→ **What you are asked to do**: Every line containing the string "loan" is to be copied from the records.

=== Section Start ===

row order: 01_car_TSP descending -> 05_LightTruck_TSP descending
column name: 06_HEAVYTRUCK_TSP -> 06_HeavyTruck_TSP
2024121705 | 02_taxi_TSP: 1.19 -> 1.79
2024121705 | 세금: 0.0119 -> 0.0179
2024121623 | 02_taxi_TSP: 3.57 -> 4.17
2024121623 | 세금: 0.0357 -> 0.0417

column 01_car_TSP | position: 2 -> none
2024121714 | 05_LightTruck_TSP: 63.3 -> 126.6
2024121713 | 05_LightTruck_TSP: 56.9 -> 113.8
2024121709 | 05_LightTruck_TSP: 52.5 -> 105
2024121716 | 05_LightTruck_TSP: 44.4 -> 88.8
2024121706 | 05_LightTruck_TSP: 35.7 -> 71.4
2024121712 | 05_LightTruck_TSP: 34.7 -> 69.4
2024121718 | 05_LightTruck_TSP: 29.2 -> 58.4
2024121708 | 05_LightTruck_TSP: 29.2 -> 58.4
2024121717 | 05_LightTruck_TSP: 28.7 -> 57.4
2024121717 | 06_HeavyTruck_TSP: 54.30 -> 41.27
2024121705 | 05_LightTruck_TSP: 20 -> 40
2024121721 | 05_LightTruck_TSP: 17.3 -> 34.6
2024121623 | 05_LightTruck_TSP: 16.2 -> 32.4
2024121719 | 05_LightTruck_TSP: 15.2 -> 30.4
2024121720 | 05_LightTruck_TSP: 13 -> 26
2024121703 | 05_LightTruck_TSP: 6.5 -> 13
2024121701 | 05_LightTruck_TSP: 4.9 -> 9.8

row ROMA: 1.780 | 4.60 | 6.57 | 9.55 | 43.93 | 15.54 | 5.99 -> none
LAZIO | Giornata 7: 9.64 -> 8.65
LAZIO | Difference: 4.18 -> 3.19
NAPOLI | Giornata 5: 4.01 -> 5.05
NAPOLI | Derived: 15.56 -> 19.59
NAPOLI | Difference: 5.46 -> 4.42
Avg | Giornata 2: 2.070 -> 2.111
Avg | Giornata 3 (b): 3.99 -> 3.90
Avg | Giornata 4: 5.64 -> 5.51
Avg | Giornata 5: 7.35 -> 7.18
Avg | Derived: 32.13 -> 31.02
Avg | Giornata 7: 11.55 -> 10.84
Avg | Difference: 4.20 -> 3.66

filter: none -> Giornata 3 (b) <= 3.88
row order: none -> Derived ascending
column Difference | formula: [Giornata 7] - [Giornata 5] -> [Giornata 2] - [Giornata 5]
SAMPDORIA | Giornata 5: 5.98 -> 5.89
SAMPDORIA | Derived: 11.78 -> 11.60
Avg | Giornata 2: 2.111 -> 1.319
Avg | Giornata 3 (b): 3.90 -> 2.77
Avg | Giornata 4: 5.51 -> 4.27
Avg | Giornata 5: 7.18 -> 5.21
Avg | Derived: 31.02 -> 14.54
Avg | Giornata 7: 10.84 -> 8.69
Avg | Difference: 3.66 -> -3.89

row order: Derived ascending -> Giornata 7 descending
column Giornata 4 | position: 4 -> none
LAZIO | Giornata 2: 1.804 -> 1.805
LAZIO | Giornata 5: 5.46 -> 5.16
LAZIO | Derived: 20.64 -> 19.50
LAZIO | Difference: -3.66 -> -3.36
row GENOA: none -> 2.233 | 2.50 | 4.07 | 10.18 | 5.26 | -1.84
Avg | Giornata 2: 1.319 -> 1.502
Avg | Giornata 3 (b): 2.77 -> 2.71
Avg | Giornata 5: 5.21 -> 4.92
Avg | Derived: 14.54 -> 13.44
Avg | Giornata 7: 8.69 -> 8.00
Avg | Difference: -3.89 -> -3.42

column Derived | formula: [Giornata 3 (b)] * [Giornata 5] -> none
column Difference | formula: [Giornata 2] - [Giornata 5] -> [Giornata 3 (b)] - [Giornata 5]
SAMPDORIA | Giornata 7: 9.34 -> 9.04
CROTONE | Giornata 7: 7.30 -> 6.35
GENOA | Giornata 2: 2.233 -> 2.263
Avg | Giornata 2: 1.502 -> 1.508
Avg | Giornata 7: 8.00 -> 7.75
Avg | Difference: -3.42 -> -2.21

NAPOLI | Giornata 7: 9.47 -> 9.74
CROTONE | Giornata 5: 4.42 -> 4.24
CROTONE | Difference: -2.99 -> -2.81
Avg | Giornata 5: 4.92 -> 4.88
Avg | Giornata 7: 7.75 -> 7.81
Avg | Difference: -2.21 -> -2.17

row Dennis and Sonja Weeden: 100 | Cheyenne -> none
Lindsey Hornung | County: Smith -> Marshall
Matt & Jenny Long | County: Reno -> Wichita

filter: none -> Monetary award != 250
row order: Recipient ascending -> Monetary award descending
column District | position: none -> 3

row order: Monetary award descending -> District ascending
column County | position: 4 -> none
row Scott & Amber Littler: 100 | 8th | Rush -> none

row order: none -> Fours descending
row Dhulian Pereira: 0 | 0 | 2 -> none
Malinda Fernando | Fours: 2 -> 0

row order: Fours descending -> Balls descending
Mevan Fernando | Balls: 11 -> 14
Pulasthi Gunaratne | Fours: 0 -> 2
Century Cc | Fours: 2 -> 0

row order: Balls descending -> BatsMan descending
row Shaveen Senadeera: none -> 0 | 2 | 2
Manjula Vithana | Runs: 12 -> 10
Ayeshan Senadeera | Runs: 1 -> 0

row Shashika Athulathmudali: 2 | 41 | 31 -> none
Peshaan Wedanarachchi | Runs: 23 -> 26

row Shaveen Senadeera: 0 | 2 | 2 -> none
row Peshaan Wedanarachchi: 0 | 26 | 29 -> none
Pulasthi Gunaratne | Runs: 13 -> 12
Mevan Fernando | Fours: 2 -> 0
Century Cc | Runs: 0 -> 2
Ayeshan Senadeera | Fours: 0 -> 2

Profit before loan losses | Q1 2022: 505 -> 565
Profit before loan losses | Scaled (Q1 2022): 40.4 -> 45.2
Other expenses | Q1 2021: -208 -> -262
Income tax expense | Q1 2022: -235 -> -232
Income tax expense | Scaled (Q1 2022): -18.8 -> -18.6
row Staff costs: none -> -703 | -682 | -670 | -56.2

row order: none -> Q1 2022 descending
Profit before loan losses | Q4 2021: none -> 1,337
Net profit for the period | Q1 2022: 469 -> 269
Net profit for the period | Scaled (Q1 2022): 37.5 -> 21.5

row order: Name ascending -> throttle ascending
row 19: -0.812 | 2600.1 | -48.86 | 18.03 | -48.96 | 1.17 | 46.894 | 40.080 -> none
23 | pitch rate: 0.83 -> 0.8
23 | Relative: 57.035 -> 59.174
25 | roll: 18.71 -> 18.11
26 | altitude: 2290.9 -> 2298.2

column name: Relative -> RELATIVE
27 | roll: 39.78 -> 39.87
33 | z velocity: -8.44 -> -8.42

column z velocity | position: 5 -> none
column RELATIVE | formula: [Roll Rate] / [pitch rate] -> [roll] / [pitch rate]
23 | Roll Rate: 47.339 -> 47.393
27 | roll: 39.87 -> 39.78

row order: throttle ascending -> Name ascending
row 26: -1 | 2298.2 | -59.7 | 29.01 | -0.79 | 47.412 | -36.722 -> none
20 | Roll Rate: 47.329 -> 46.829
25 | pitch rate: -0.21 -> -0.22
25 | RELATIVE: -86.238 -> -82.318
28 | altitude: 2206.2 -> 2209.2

=== Section End ===

→ **Answer to the problem**:
Profit before loan losses | Q1 2022: 505 -> 565
Profit before loan losses | Scaled (Q1 2022): 40.4 -> 45.2
Profit before loan losses | Q4 2021: none -> 1,337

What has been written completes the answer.